You click the button to create a new filter and three boxes appear.

The first offers you the choice of which area of the email you want to check – from, to, subject, body, etc. In this case, because the emails had been deleted and I did not know the subject title, I chose ‘body’.

The second box gives you a series of options like ‘equals’, ‘contains’, ‘does not contain’ so I chose ‘contains’

The third box allows you to put in the word/phrase that you want to check for and the final box gives you the option of what you want to do with any messages containing that word/phrase – for example, save to a directory or to discard completely.

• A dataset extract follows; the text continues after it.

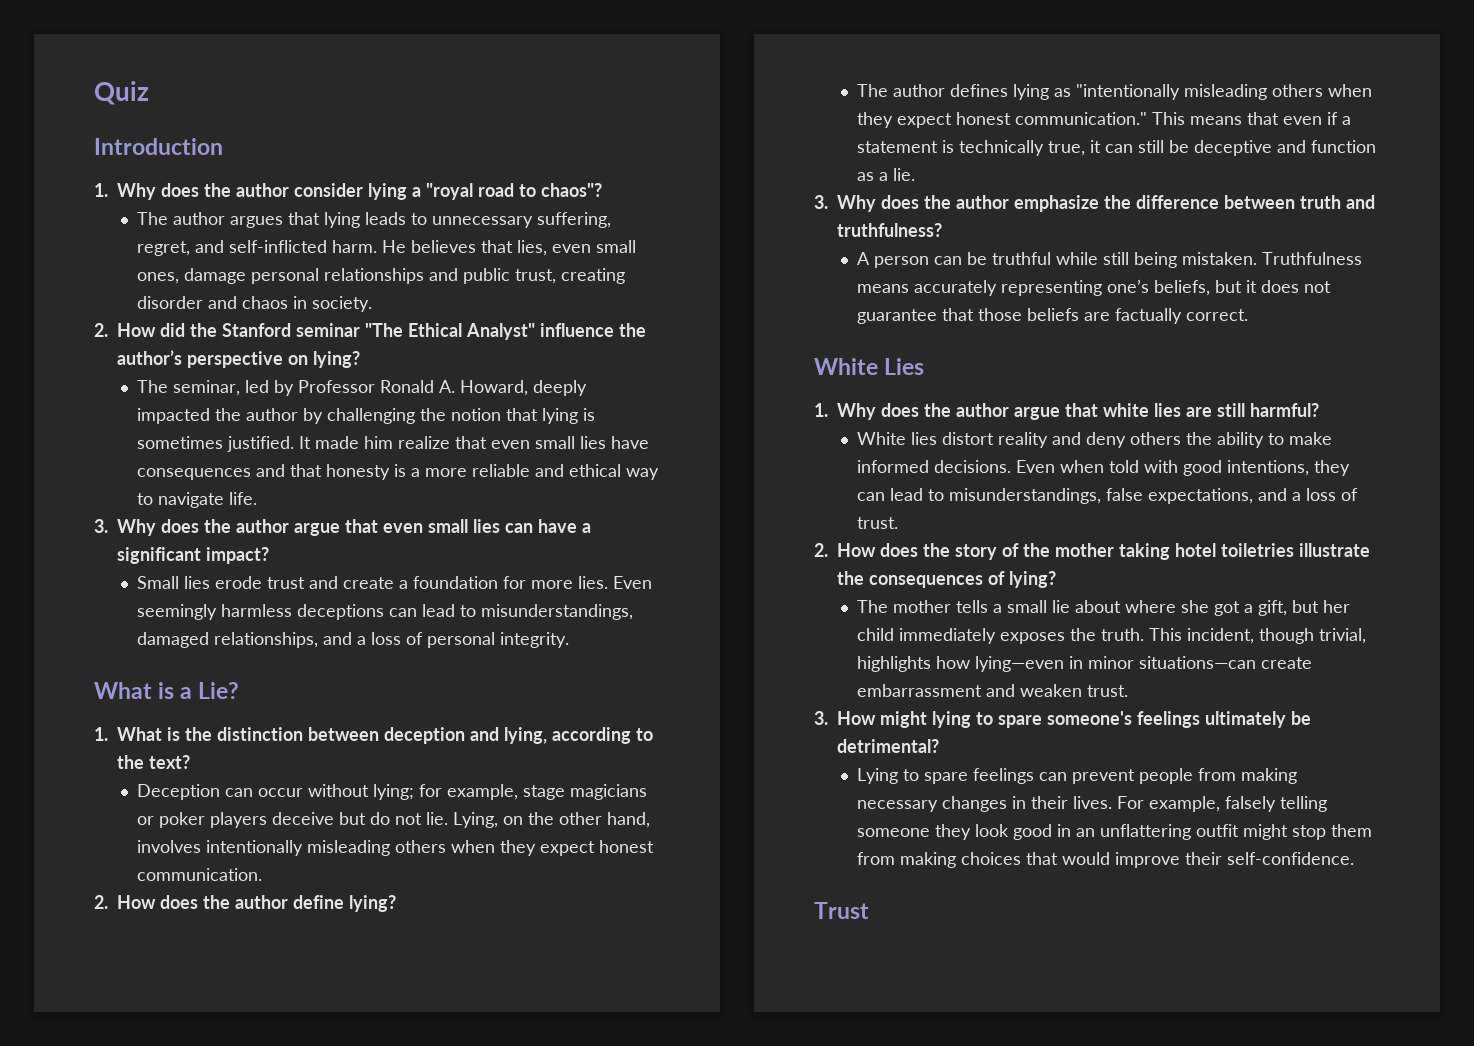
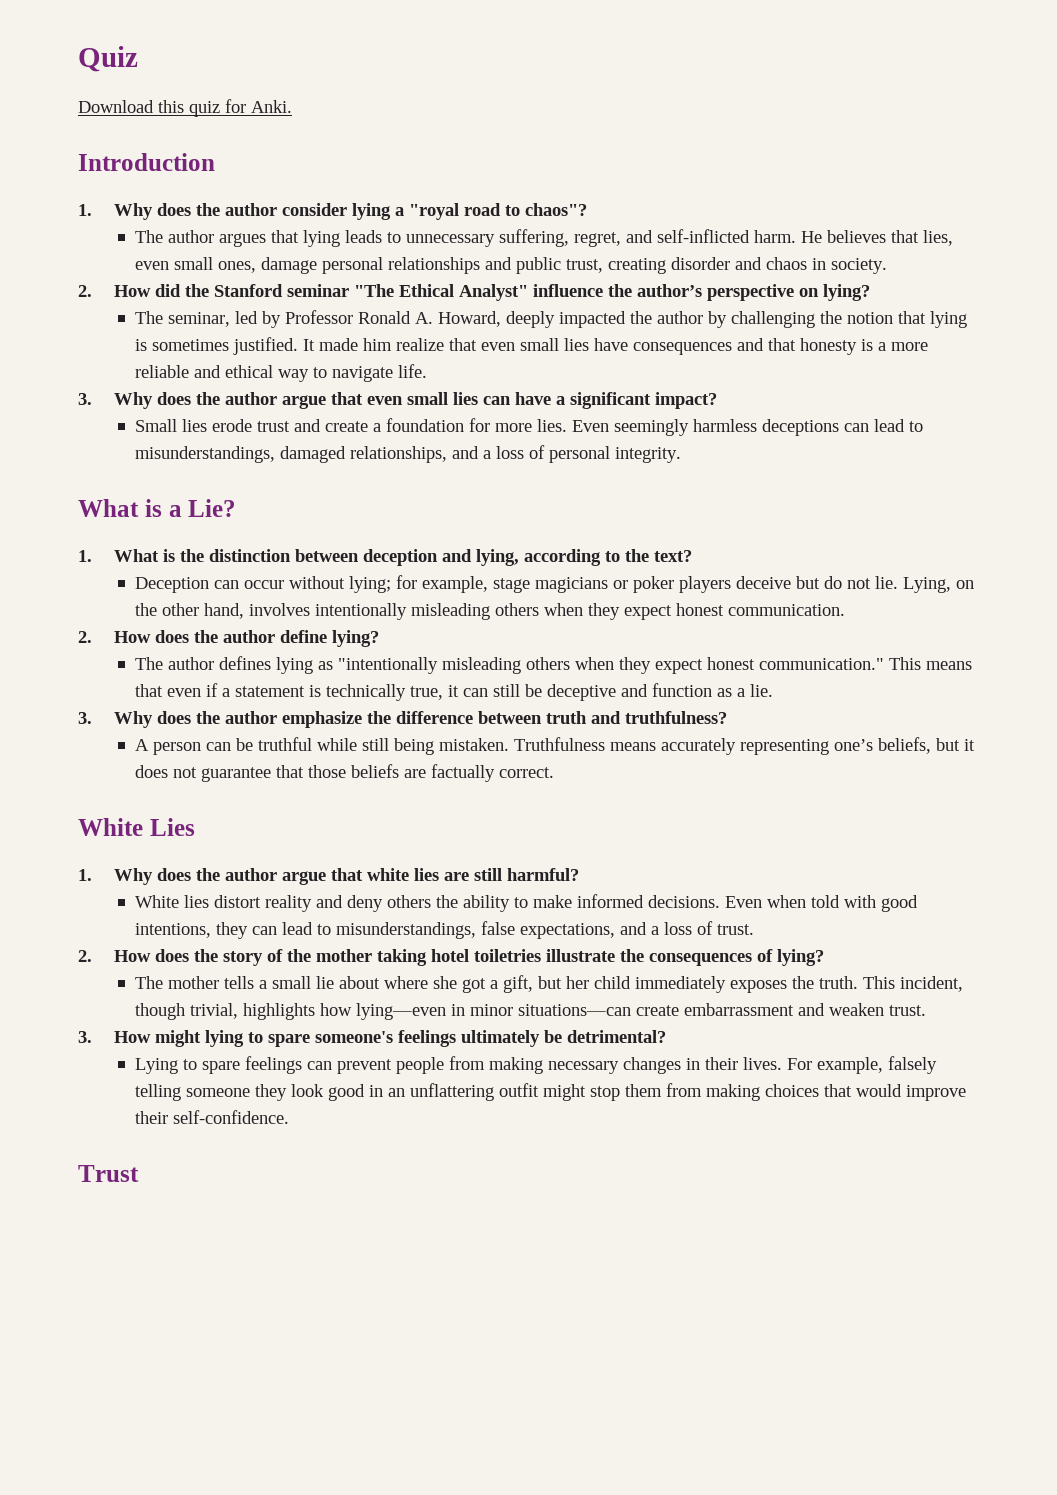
+ Download this quiz for Anki.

I set up and titled four rules relating to the most obvious words that were causing the problems and then sent an email to the client telling them what I’d done for those four words.

You’re ahead of me aren’t you?

Of course, the new filters meant that that email was automatically deleted, so I had to write a new one explaining the solution without mentioning the offending vocabulary.

Alec warned that great care needed to be taken when setting up filters as, obviously, if it’s done wrong, emails that you might actually want could be deleted without being received.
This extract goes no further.